Incorporated in 1946, the Pacific Isle Mining Co. was one of a handful of mid-sized mining companies that worked the incongruous tracts of low-grade ores in the Mesabi Range, which spread from Virginia,MN to just west of Hibbing.  By 1948, Pacific Isle was operating four open pit mines in the Eastern Mesabi along with conducting reclamation efforts at a handful of the lean ore dumps that were found scattered next to many of the exhausted direct shipping ore mines.  All of this low-grade ore needed to be beneficiated, and as we saw in the last post on the Coons-Pacific Concentrator, the Pacific Isle Mining Co. decided that the most economical way to treat this ore was through custom milling - and the North Uno washing plant acted as a custom mill, treating a variety of low-grade ores within the eastern Mesabi Range. 

 A custom mill is a processing facility that treats diverse ores, meaning that its flow sheet has built in flexibility, rather than those mills that were tailored to only process ore from an individual  mine.  
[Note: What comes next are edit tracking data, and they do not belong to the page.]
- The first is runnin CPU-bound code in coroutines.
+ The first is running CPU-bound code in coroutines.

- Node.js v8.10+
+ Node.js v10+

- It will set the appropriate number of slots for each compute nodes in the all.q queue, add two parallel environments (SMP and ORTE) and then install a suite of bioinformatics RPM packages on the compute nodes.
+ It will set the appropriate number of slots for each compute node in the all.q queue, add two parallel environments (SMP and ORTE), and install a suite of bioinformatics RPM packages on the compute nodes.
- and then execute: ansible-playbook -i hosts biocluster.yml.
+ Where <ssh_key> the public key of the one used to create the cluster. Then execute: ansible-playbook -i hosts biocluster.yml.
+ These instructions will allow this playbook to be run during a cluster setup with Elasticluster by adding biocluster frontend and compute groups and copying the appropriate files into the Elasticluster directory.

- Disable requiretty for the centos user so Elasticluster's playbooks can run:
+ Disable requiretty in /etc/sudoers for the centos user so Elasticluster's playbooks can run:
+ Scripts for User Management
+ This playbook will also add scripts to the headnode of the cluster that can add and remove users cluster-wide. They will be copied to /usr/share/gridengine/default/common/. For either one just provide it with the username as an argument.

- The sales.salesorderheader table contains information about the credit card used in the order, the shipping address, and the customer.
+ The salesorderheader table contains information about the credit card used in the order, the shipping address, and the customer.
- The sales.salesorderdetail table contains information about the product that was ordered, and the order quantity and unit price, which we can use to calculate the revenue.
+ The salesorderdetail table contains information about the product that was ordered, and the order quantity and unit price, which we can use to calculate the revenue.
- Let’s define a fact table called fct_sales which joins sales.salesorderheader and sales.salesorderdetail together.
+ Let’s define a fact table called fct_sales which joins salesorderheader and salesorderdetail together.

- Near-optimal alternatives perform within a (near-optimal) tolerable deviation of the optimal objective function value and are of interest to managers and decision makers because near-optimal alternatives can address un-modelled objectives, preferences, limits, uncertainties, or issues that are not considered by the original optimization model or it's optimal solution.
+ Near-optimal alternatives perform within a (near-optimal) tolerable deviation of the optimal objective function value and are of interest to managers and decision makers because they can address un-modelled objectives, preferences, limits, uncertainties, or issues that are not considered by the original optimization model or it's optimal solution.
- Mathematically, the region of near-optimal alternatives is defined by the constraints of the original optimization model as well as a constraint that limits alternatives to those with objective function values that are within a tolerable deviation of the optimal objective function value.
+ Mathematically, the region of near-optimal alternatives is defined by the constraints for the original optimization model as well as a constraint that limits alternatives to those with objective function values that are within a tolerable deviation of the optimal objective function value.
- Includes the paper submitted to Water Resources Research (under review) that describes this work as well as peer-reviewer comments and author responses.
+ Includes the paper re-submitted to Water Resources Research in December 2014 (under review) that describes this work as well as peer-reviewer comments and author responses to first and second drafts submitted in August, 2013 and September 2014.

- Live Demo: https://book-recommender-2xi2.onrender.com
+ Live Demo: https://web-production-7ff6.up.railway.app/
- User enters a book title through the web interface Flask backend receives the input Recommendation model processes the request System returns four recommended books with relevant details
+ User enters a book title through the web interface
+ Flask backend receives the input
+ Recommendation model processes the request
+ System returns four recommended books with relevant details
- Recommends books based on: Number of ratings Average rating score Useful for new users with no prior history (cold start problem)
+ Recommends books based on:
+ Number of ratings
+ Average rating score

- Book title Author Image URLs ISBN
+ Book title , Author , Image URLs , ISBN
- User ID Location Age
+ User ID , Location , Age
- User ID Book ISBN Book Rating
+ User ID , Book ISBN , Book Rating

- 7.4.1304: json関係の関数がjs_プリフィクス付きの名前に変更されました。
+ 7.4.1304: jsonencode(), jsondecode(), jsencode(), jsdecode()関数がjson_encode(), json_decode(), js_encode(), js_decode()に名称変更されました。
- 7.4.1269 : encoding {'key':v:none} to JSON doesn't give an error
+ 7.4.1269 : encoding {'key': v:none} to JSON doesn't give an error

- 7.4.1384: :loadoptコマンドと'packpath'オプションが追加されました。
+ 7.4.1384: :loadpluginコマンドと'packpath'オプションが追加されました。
Custom Milling allowed smaller mines and mining companies, such as Pacific Isle, the ability to process ore at a single facility, rather than expending additional resources in constructing and operating individual beneficiation plants.    The North Uno also featured a savvy technological innovation - it was mobile - designed with the flexibility to move to a new orebody when an older one became exhausted.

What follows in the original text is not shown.